The MI Procedure

Descriptive Statistics

Suppose $\mb{Y} = ( \mb{y}_{1}, \mb{y}_{2}, \ldots , \mb{y}_{n} )^{'}$ is the $(n{\times }p)$ matrix of complete data, which might not be fully observed, $n_{0}$ is the number of observations fully observed, and $n_{j}$ is the number of observations with observed values for variable $Y_{j}$.

With complete cases, the sample mean vector is

\[ \overline{\mb{y}} = \frac{1}{n_{0}} \sum {\mb{y}_{i}} \]

and the CSSCP matrix is

\[ \sum { ( \mb{y}_{i} - \overline{\mb{y}} ) ( \mb{y}_{i} - \overline{\mb{y}} )^{'} } \]

where each summation is over the fully observed observations.

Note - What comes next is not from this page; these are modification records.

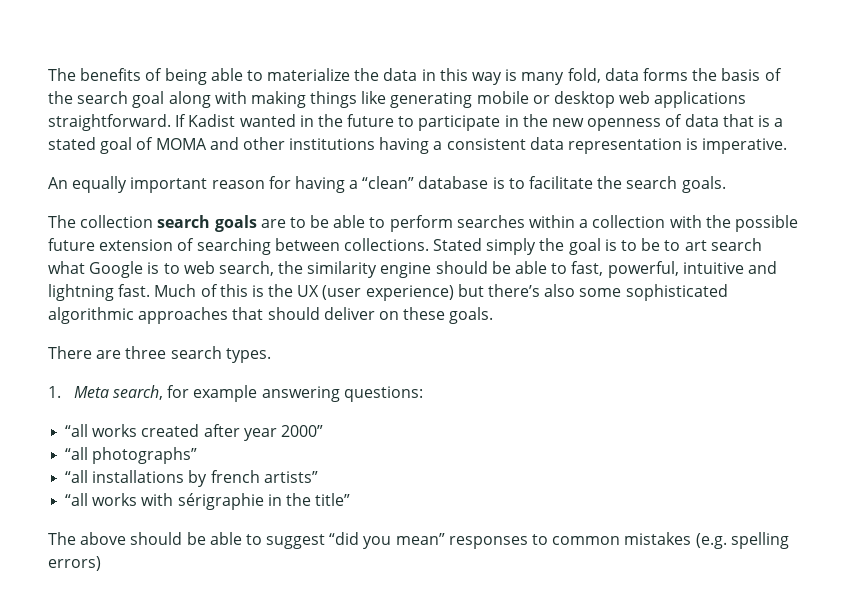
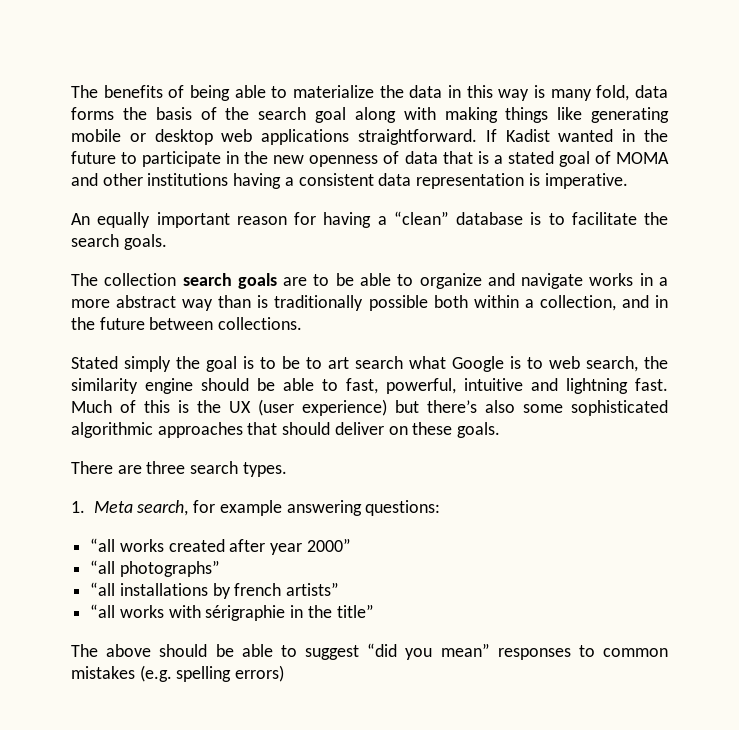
- The collection search goals are to be able to perform searches within a collection with the possible future extension of searching between collections. Stated simply the goal is to be to art search what Google is to web search, the similarity engine should be able to fast, powerful, intuitive and lightning fast.
+ The collection search goals are to be able to organize and navigate works in a more abstract way than is traditionally possible both within a collection, and in the future between collections.
+ Stated simply the goal is to be to art search what Google is to web search, the similarity engine should be able to fast, powerful, intuitive and lightning fast.

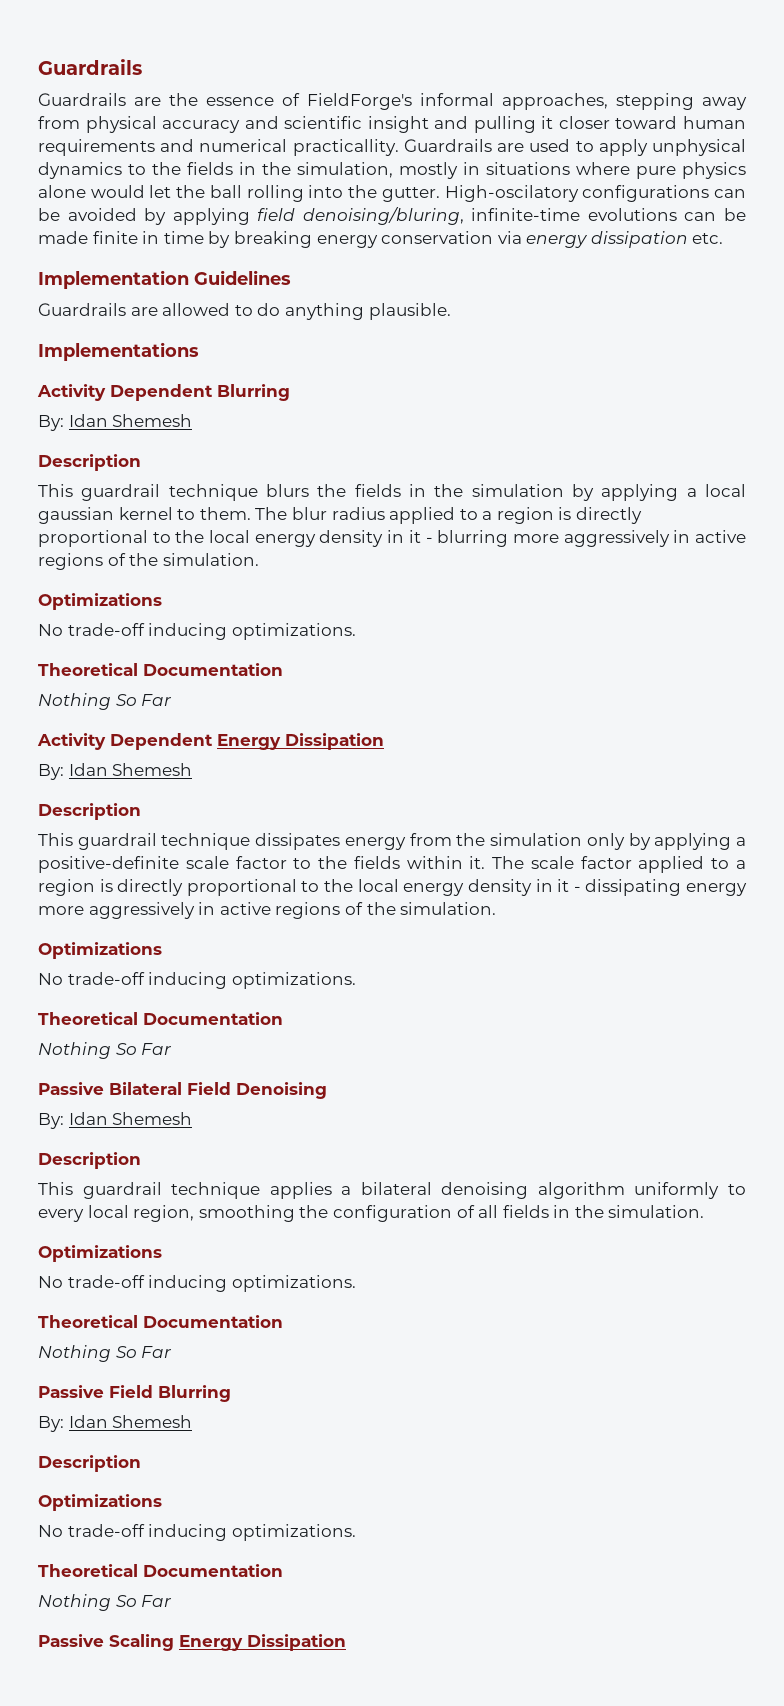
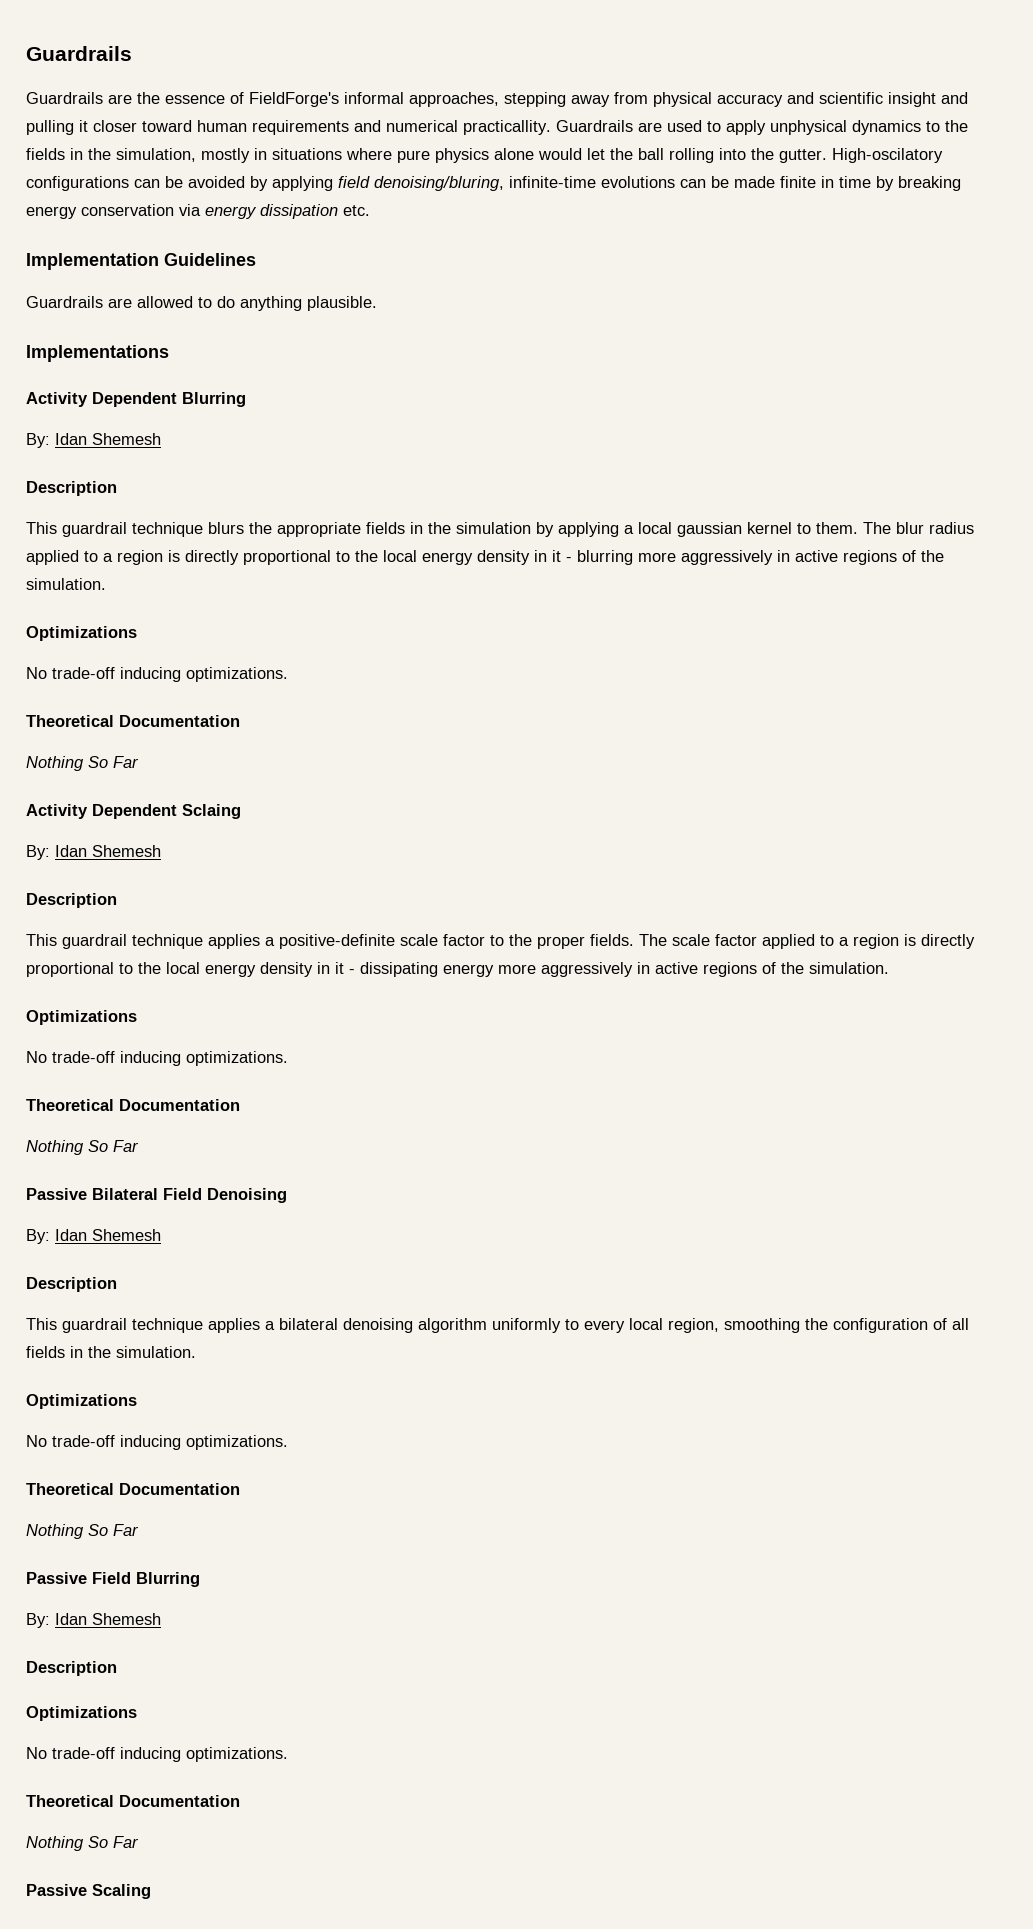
- This guardrail technique blurs the fields in the simulation by applying a local gaussian kernel to them.
+ This guardrail technique blurs the appropriate fields in the simulation by applying a local gaussian kernel to them.
- Activity Dependent Energy Dissipation
+ Activity Dependent Sclaing
  By: Idan Shemesh
  Description
- This guardrail technique dissipates energy from the simulation only by applying a positive-definite scale factor to the fields within it.
+ This guardrail technique applies a positive-definite scale factor to the proper fields.
- Passive Scaling Energy Dissipation
+ Passive Scaling

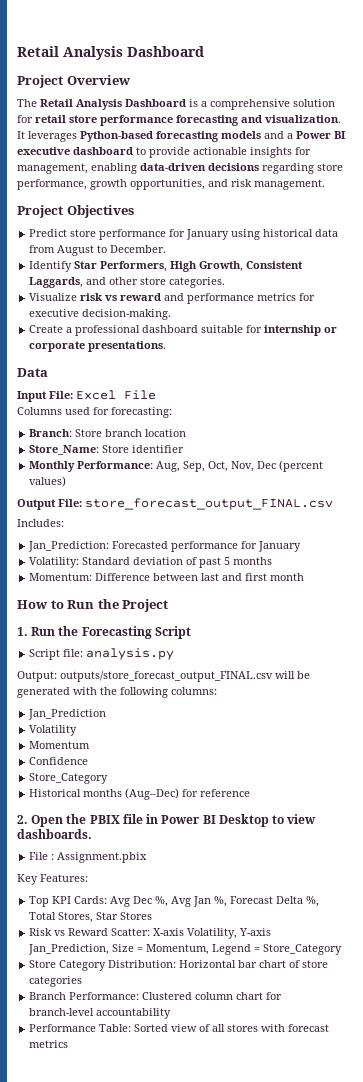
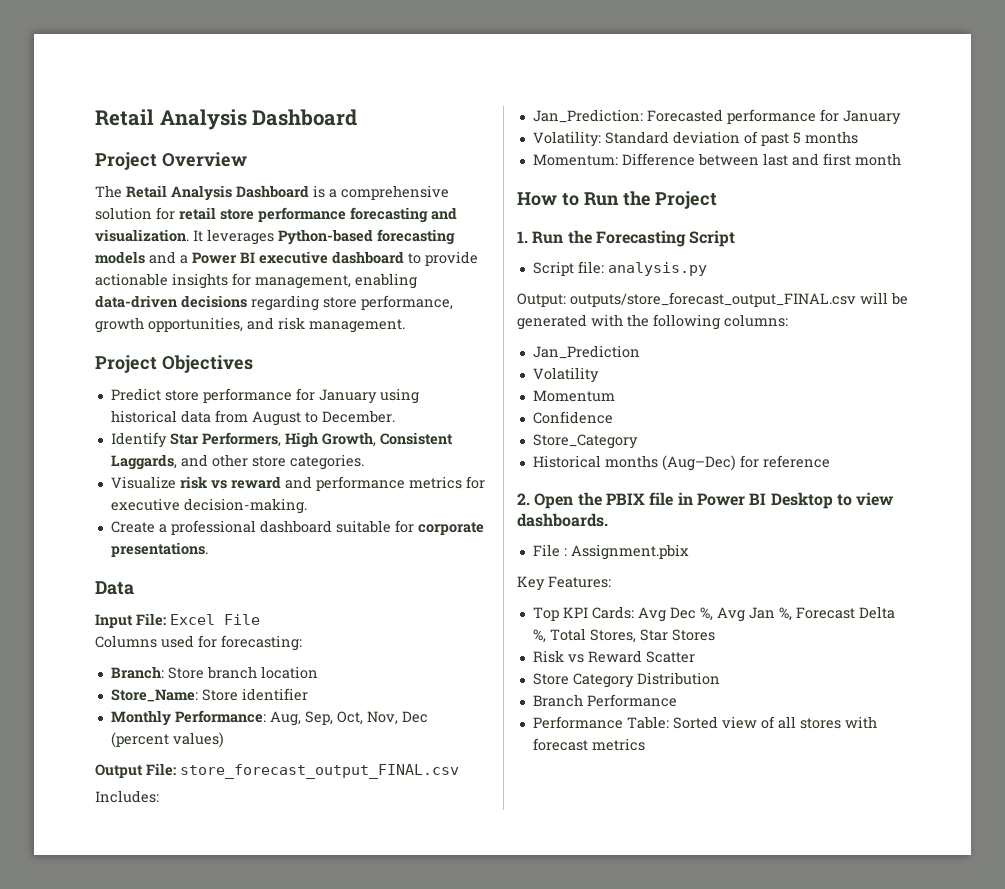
- Create a professional dashboard suitable for internship or corporate presentations.
+ Create a professional dashboard suitable for corporate presentations.
- Risk vs Reward Scatter: X-axis Volatility, Y-axis Jan_Prediction, Size = Momentum, Legend = Store_Category
- Store Category Distribution: Horizontal bar chart of store categories
- Branch Performance: Clustered column chart for branch-level accountability
+ Risk vs Reward Scatter
+ Store Category Distribution
+ Branch Performance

The sample covariance matrix is

\[ \mb{S} = \frac{1}{\, n_{0}-1 \, } \sum { ( \mb{y}_{i} - \overline{\mb{y}} ) ( \mb{y}_{i} - \overline{\mb{y}} )^{'} } \]

and is an unbiased estimate of the covariance matrix.

The correlation matrix $\mb{R}$, which contains the Pearson product-moment correlations of the variables, is derived by scaling the corresponding covariance matrix:

\[ \mb{R} = \mb{D}^{-1} \mb{S} \, \mb{D}^{-1} \]

where $\mb{D}$ is a diagonal matrix whose diagonal elements are the square roots of the diagonal elements of $\mb{S}$.

With available cases, the corrected sum of squares for variable $Y_{j}$ is

\[ \sum { ( y_{ji} - {\overline y_{j}} )^2 } \]

where ${\overline y_{j}} = \frac{1}{n_{j}} \sum {y_{ji}}$ is the sample mean and each summation is over observations with observed values for variable $Y_{j}$.

The variance is

\[ s_{jj}^2 = \frac{1}{\, n_{j}-1 \, } \sum { ( y_{ji} - {\overline y_{j}} )^2 } \]

The correlations for available cases contain pairwise correlations for each pair of variables. Each correlation is computed from all observations that have nonmissing values for the corresponding pair of variables.